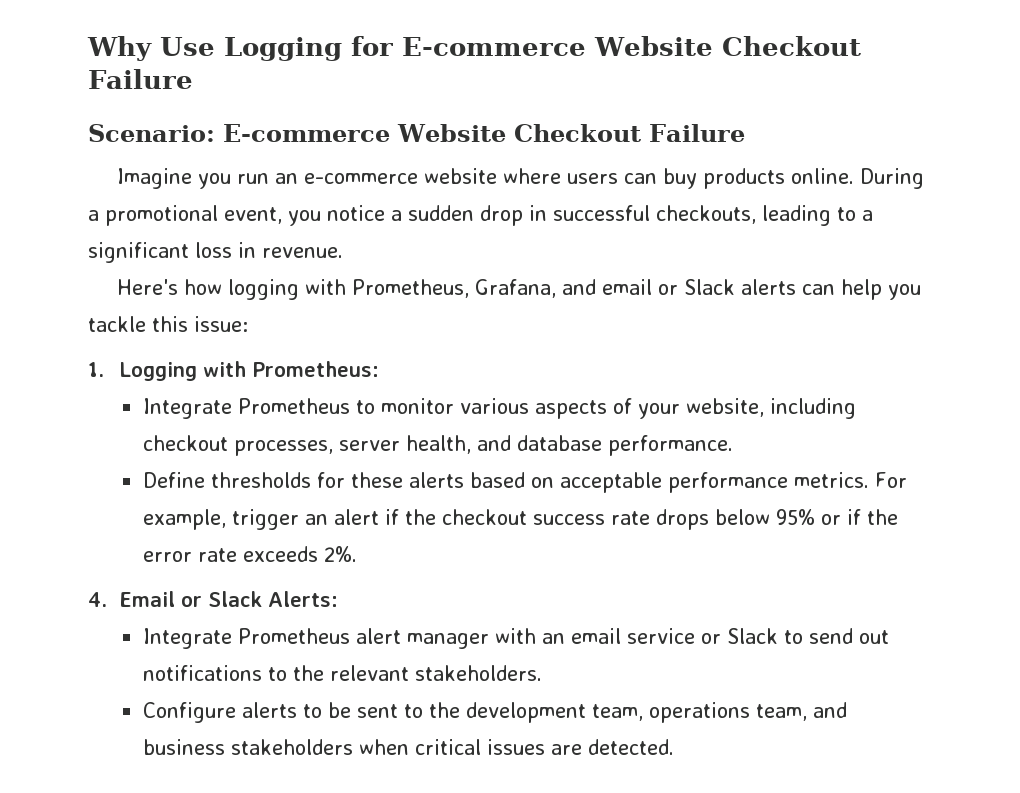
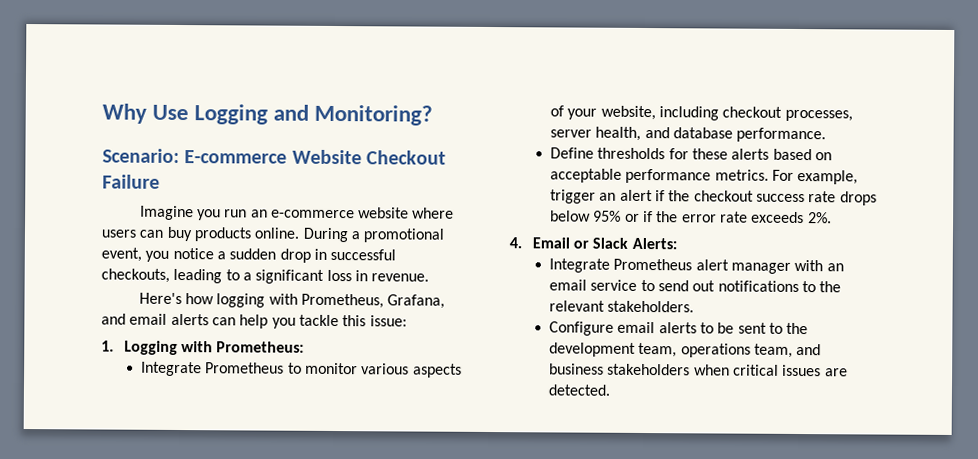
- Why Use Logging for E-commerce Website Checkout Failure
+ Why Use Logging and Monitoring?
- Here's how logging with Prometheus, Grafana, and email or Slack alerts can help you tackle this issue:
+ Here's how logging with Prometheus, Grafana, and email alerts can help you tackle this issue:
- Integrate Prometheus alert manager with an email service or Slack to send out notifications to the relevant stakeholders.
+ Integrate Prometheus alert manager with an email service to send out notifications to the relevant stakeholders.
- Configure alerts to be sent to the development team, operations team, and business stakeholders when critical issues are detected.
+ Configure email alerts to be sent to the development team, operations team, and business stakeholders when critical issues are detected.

To do -> All lines of the records above that contain the word "issues" are to be copied out.

Result for this task ->
- Configure alerts to be sent to the development team, operations team, and business stakeholders when critical issues are detected.
+ Configure email alerts to be sent to the development team, operations team, and business stakeholders when critical issues are detected.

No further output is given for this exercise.